Travis, who was from West Bloomfield, Michigan, was a supporter of the Broadway Cares/Equity Fights AIDS fundraising organizations and appeared often in its Eater Bonnet Competition.
She continued to work long after her Follies days ended, with annual appearance on Broadway, a small role in Jim Carrey movie.
Even after more than 90 year as a hoofer, dancing came easy to Travis, whose extravagant Ziegfeld Follies show enchanted Broadway from 1907 into the 1930s.
“I am the last Ziegfeld Follies girls now,” she said when she was 102. “It is an honor in a way. I certainly did not think that would happen.”

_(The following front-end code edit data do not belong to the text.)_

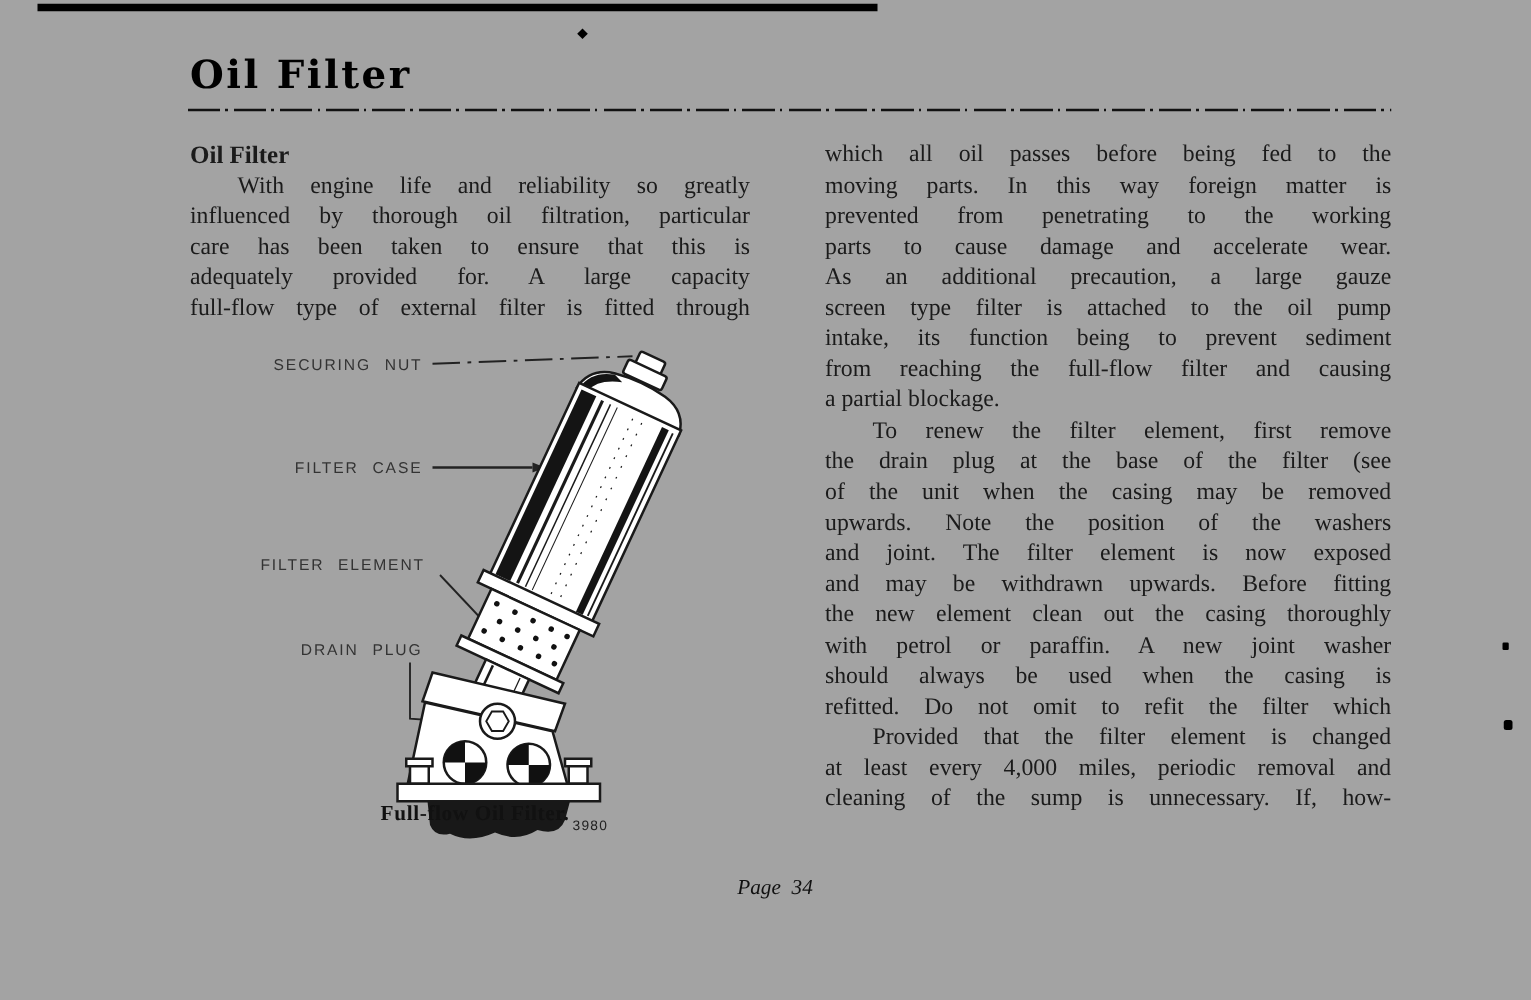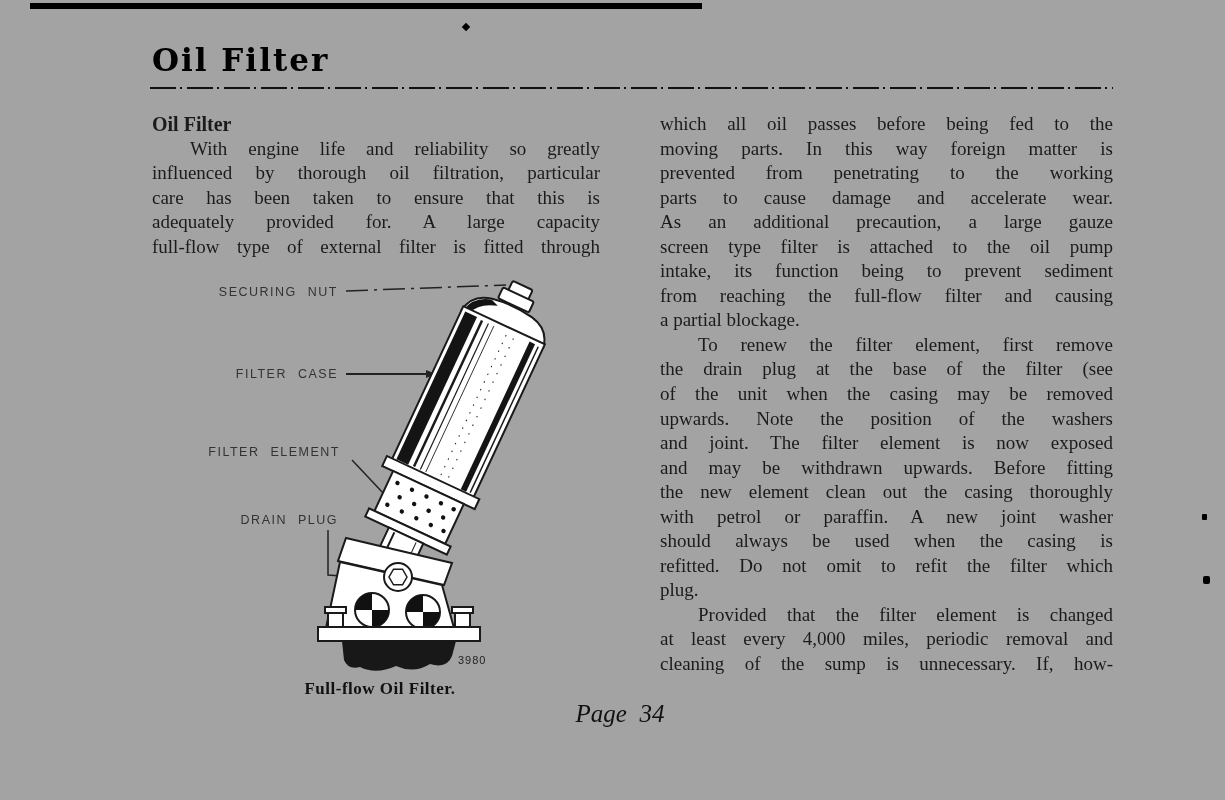--- a/index.html
+++ b/index.html
@@ -23,26 +23,26 @@
   .bline{font-size:19px;height:24.55px;white-space:normal;
          text-align:justify;text-align-last:justify;}
   .bline.flush{text-align-last:left;}
   .bline.indent{text-indent:38px;}
 
   
   #figure{position:absolute;left:200px;top:272px;width:400px;height:400px;}
   .lbl{font-family:"Liberation Sans",sans-serif;font-size:12.5px;letter-spacing:1.5px;
        word-spacing:6px;fill:#333;}
   .fignum{font-family:"Liberation Sans",sans-serif;font-size:11px;fill:#222;letter-spacing:1px;}
-  .caption{position:absolute;left:280px;top:679px;width:200px;text-align:center;
+  .caption{position:absolute;left:280px;top:641px;width:200px;text-align:center;
            font-weight:bold;font-size:17px;letter-spacing:0.5px;color:#111;}
 
   
   .pagenum{position:absolute;left:555px;top:700px;width:130px;text-align:center;
-           font-style:italic;font-size:25px;white-space:pre;color:#111;}
+           font-style:italic;font-size:17px;white-space:pre;color:#111;}
 
   
   .speck{position:absolute;background:#000;}
   .speck.diamond{transform:rotate(45deg);}
 </style>
 </head>
 <body>
 
 <div id="page">
 
@@ -77,21 +77,20 @@
         <div class="bline indent">To renew the filter element, first remove</div>
         <div class="bline">the drain plug at the base of the filter (see</div>
         <div class="bline">of the unit when the casing may be removed</div>
         <div class="bline">upwards.  Note the position of the washers</div>
         <div class="bline">and joint.  The filter element is now exposed</div>
         <div class="bline">and may be withdrawn upwards.  Before fitting</div>
         <div class="bline">the new element clean out the casing thoroughly</div>
         <div class="bline">with petrol or paraffin.  A new joint washer</div>
         <div class="bline">should always be used when the casing is</div>
         <div class="bline">refitted.  Do not omit to refit the filter which</div>
-        <div class="bline flush">plug.</div>
         <div class="bline indent">Provided that the filter element is changed</div>
         <div class="bline">at least every 4,000 miles, periodic removal and</div>
         <div class="bline">cleaning of the sump is unnecessary.  If, how-</div>
       </div>
   </div>
 
   <svg id="figure" viewBox="0 0 400 400">
 
     <text class="lbl" x="138" y="24" text-anchor="end">SECURING NUT</text>
     <text class="lbl" x="138" y="106" text-anchor="end">FILTER CASE</text>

Travis was born march 14, 1904, one of the seven children to Charles Eaton and his wife Mary. Some of the children, who became known as The Eatons on the Broadway, got there first break when stock company productions of “Blue Bird” appeared in Washington in 1911.
Travis, who owned several dance studios in Michigan and operated a horse ranch in Oklahoma, had a few wrinkles and white curly hair that framed her eyes of blue. She enrolled at Oklahoma University and earned a bachelor's degree in history at age 88.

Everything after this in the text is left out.